Note that viewing collaboration primarily from a laboratory perspective creates
another interpretive possibility for understanding collaborative work: Collaborations of
10–12 people could be viewed as another level of the original historical Poisson-type
collaborations: Two different research groups, each of size 5 to 6, led by a PI,
collaborate. Each research group could be seen as a kind of “person”, or “individual”,
just as in (American) law, a corporation as a legal entity is a person or being. Then, such
collaborations are really 2-“author” collaborations, in which the individual human
researchers are but component parts of larger wholes. Being a “component” may be
satisfactory through the postdoctoral years, for security and acquisition of new skills,
but thereafter, the ambitious individual will want to become a PI.
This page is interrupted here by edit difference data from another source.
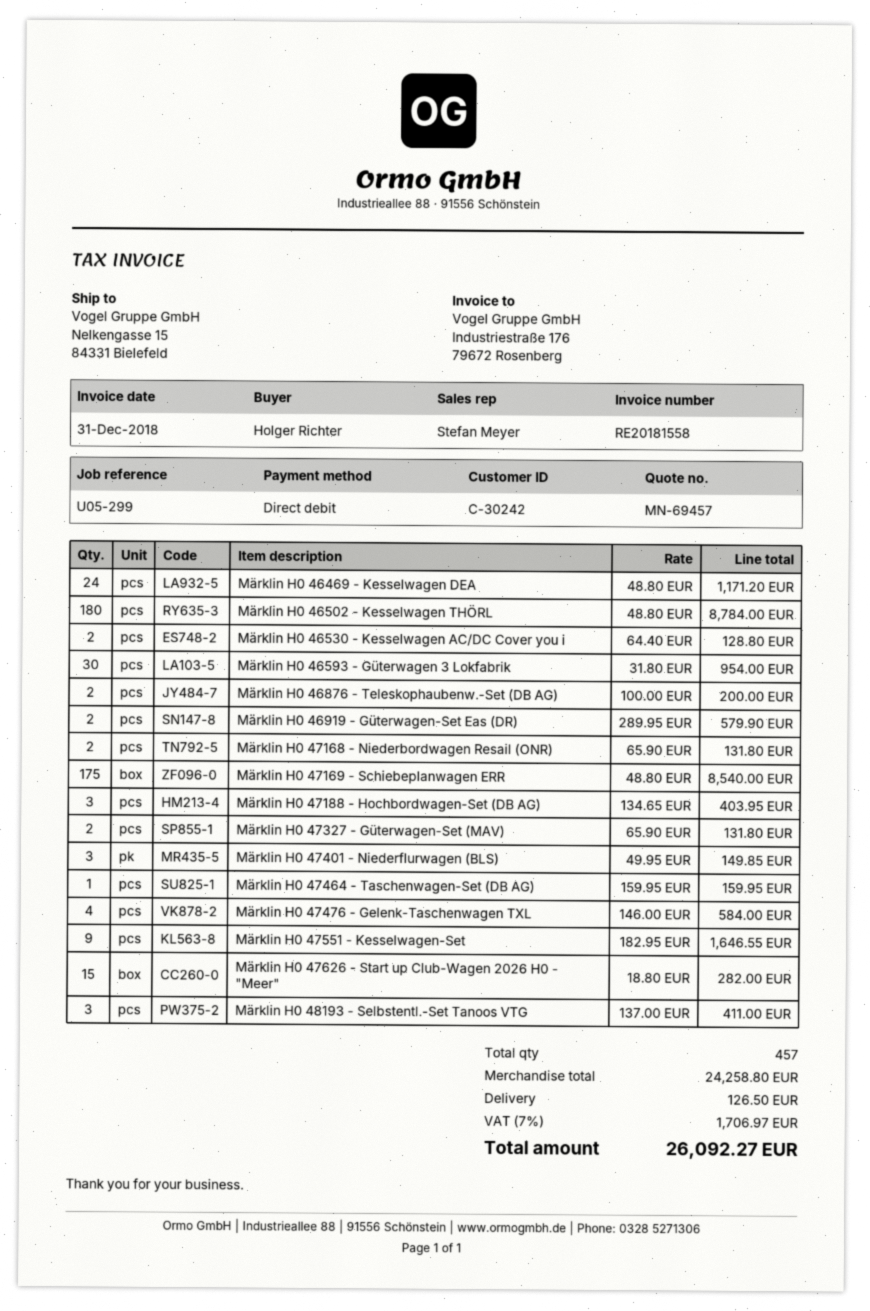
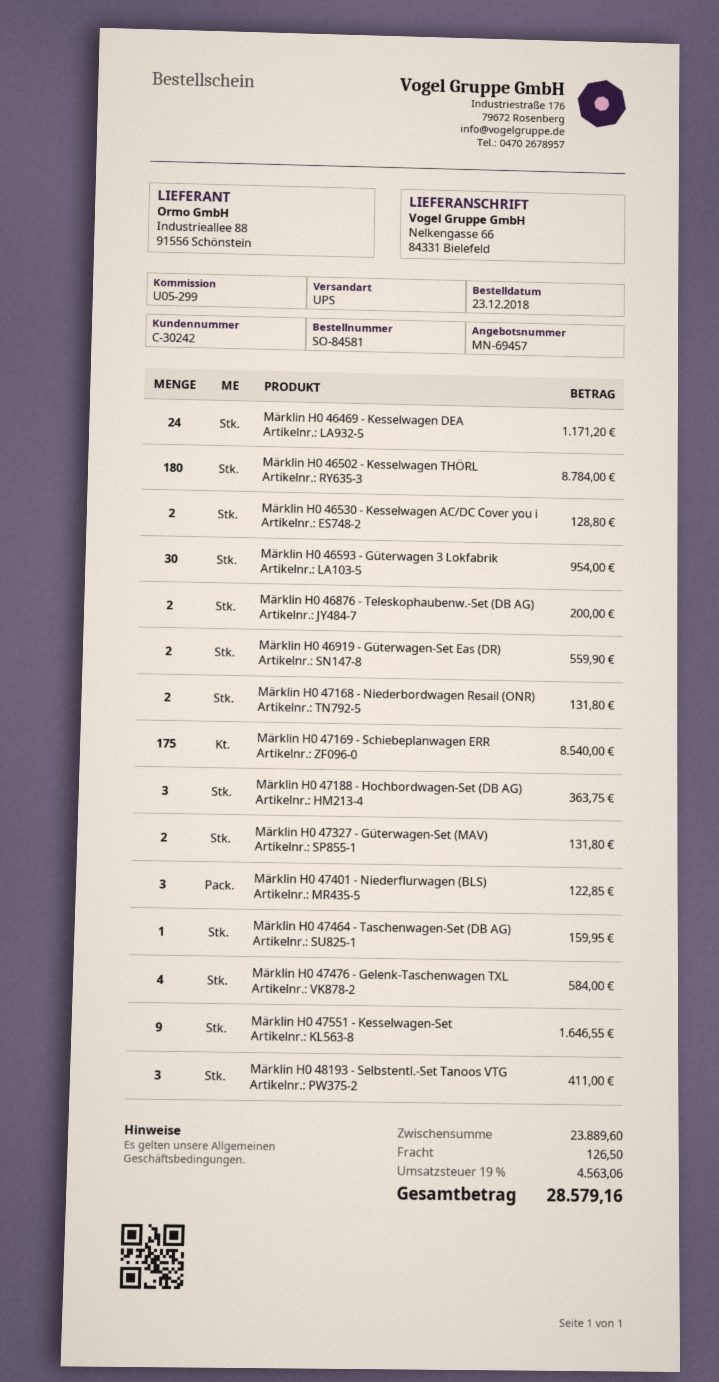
ship to: Nelkengasse 15, 84331 Bielefeld -> Nelkengasse 66, 84331 Bielefeld
Märklin H0 46919 - Güterwagen-Set Eas (DR): 2 for 579.90 -> 2 for 559.90
Märklin H0 47188 - Hochbordwagen-Set (DB AG): 3 for 403.95 -> 3 for 363.75
Märklin H0 47401 - Niederflurwagen (BLS): 3 for 149.85 -> 3 for 122.85
Märklin H0 47626 - Start up Club-Wagen 2026 H0 - "Meer": 15 for 282.00 -> none
subtotal: 24258.80 -> 23889.60
tax: 7% = 1706.97 -> 19% = 4563.06
total: 26092.27 -> 28579.16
By this interpretation we have a kind of hybrid collaboration lying between
“collaboration” and “teamwork.” Having 10–12 individuals working on the same
project should qualify their product as teamwork, but if they are viewed as 2 collective
individuals (laboratory collectives), their product is like old style collaboration. The fact
that the modal number of collaborating laboratories is 2 additionally supports this idea
of laboratories/working groups as “individuals.” Furthermore, this relatively new way of
organizing research fits and extends nicely Derek Price’s suggestion that collaboration
is in part a response to a shortage of scientists, allowing there to be “fractional”
scientists. (
Price
and
Beaver
, 1966)
Research scientists’ views on collaboration today. Background
The following comments reflect the views of currently active researchers about what
collaboration means to them, based on a series of one-hour long interviews.
*
Their
perspectives on collaboration derive from the standpoint of an elite United States’
liberal arts college, located in Williamstown, in Northwestern Massachusetts.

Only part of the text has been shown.